In Sudan, a retired senior officer who was a member of the ELF told us that Isaias has been drafting additional military conscripts since October in different parts of Eritrea. He said some Eritrean soldiers—principally from the Beni Amer and related tribes—have refused to fight and defected into Kassala state in Sudan. This may indicate the unreadiness of at least some groups in the Eritrean Defense Forces to fight. In Kassala, Beni Amer—who are also present in Eritrea—are being roiled up to fight against Isaias’s regime.

Both the TPLF and Isaias see Kassala as their strategic backyard. The TPLF built relations with anti-Isaias groups among the Beni Amer in Kassala after the 1998-2000 Eritrean-Ethiopian war, and Isaias knows that any challenge for control of western Eritrea can come from Beni Amer allied with the ELF.

But an overthrow of Isaias in Eritrea could only realistically happen if Sudan’s military provides support to Eritrean opposition groups in Sudan, and only if the TPLF simultaneously advances into Eritrea—also with tacit Sudanese support.

Although the previous governor in Kassala was a Beni Amer closely aligned with the TPLF as well as the Bashir regime’s army, Isaias may have already tilted the balance against the TPLF there. After Sudan removed military governors as part of the new regime’s reforms, another Beni Amer, Saleh Ammar, was proposed as governor, but his appointment was abandoned following protests led by Beja subtribes linked to Isaias.

Meanwhile, in Ethiopia, Tigrayan officers are being disarmed and Tigrayans across government structures are being targeted; in the federal police, serving officers told us, Tigrayans have been asked to take leave; and even in the African Union Mission in Somalia, which fights al-Shabab, two senior officers said that more than 200 Tigrayan officers have had their guns confiscated.

As the war intensifies, Abiy seems to be reading from the same script as his TPLF predecessors even as he seeks to depose them—organizing state sponsored support rallies for the war, jailing journalists, and labelling myriad opponents lashing out against his hypocrisy as terrorists.


There is more at stake in Ethiopia’s civil war than a Tigrayan rebellion. At worst, officers throughout Ethiopia’s ethnically based military will join a chaotic rebellion, and the military will find itself increasingly enmeshed in an already cataclysmic web of interethnic fighting across Ethiopia and at its borders—a regional catastrophe that will ensnare both Eritrea and Sudan, and possibly more actors.
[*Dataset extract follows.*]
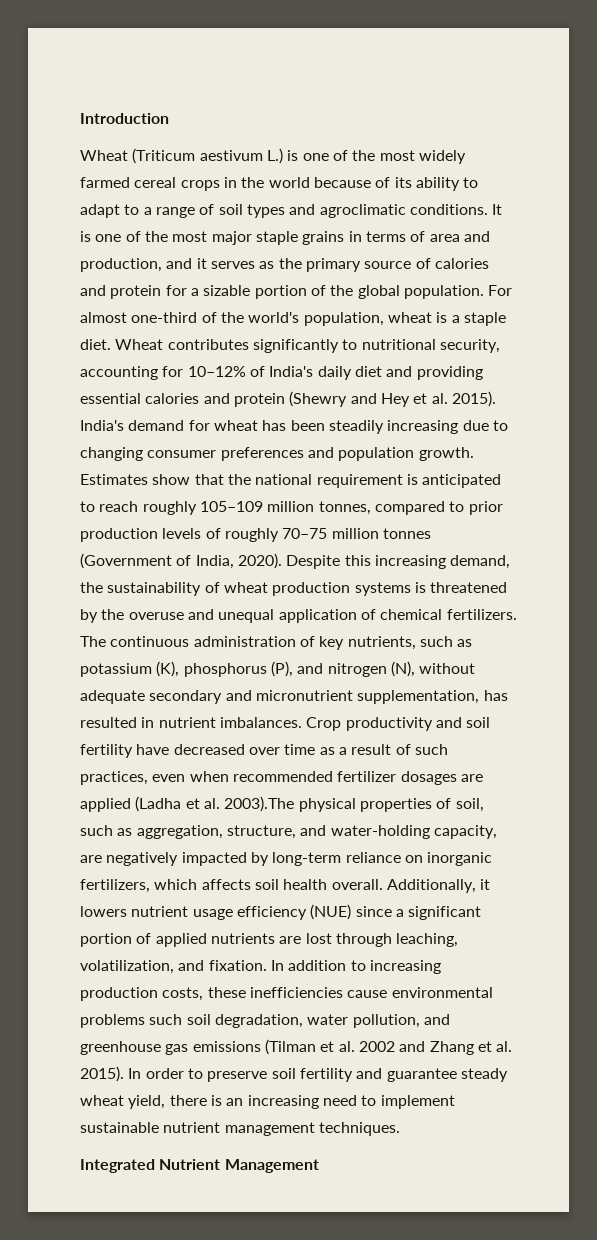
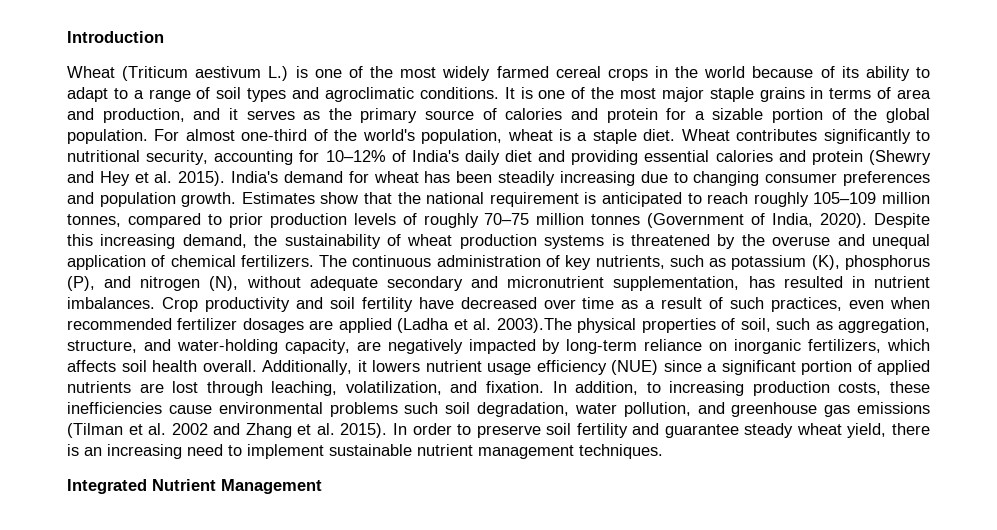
- In addition to increasing production costs, these inefficiencies cause environmental problems such soil degradation, water pollution, and greenhouse gas emissions (Tilman et al. 2002 and Zhang et al. 2015).
+ In addition, to increasing production costs, these inefficiencies cause environmental problems such soil degradation, water pollution, and greenhouse gas emissions (Tilman et al. 2002 and Zhang et al. 2015).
War is already underway on the Eritrean front, with Ethiopian military commanders appearing on the Tigray-Eritrea border. And if the Ethiopian army fails to choke off the TPLF from the small slice of land between Tigray and Sudan—Abiy’s chief of staff claims it has, but senior sources say the battle there is still unresolved—Sudan will determine the outcome of Ethiopia’s civil war.